[WORK TASK] Restate the last part of the records below word for word, beginning at the line with "padding-left:6px; font-size:12.5px; color:#15803d;" and ending at the final line.

[RECORDS TO USE]
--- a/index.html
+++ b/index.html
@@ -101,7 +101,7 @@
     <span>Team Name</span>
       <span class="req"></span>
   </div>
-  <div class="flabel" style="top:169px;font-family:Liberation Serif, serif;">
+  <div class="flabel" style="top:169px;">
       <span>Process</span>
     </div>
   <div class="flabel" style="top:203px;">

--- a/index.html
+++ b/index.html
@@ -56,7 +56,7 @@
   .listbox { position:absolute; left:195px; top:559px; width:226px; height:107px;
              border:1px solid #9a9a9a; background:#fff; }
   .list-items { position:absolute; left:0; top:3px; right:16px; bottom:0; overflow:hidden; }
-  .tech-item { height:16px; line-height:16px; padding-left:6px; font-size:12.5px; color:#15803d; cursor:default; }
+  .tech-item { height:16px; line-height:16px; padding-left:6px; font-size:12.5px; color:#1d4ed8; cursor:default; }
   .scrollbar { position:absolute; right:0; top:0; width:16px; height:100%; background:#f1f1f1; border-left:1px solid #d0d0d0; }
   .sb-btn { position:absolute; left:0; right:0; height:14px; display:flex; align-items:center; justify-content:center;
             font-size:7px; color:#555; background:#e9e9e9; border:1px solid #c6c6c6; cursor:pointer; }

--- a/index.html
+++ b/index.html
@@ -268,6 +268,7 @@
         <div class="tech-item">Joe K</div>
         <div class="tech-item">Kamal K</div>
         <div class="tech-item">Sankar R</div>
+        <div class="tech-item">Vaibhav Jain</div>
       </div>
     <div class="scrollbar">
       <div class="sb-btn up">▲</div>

[OUTPUT FOR THIS EXERCISE]
-  .tech-item { height:16px; line-height:16px; padding-left:6px; font-size:12.5px; color:#15803d; cursor:default; }
+  .tech-item { height:16px; line-height:16px; padding-left:6px; font-size:12.5px; color:#1d4ed8; cursor:default; }
   .scrollbar { position:absolute; right:0; top:0; width:16px; height:100%; background:#f1f1f1; border-left:1px solid #d0d0d0; }
   .sb-btn { position:absolute; left:0; right:0; height:14px; display:flex; align-items:center; justify-content:center;
             font-size:7px; color:#555; background:#e9e9e9; border:1px solid #c6c6c6; cursor:pointer; }

--- a/index.html
+++ b/index.html
@@ -268,6 +268,7 @@
         <div class="tech-item">Joe K</div>
         <div class="tech-item">Kamal K</div>
         <div class="tech-item">Sankar R</div>
+        <div class="tech-item">Vaibhav Jain</div>
       </div>
     <div class="scrollbar">
       <div class="sb-btn up">▲</div>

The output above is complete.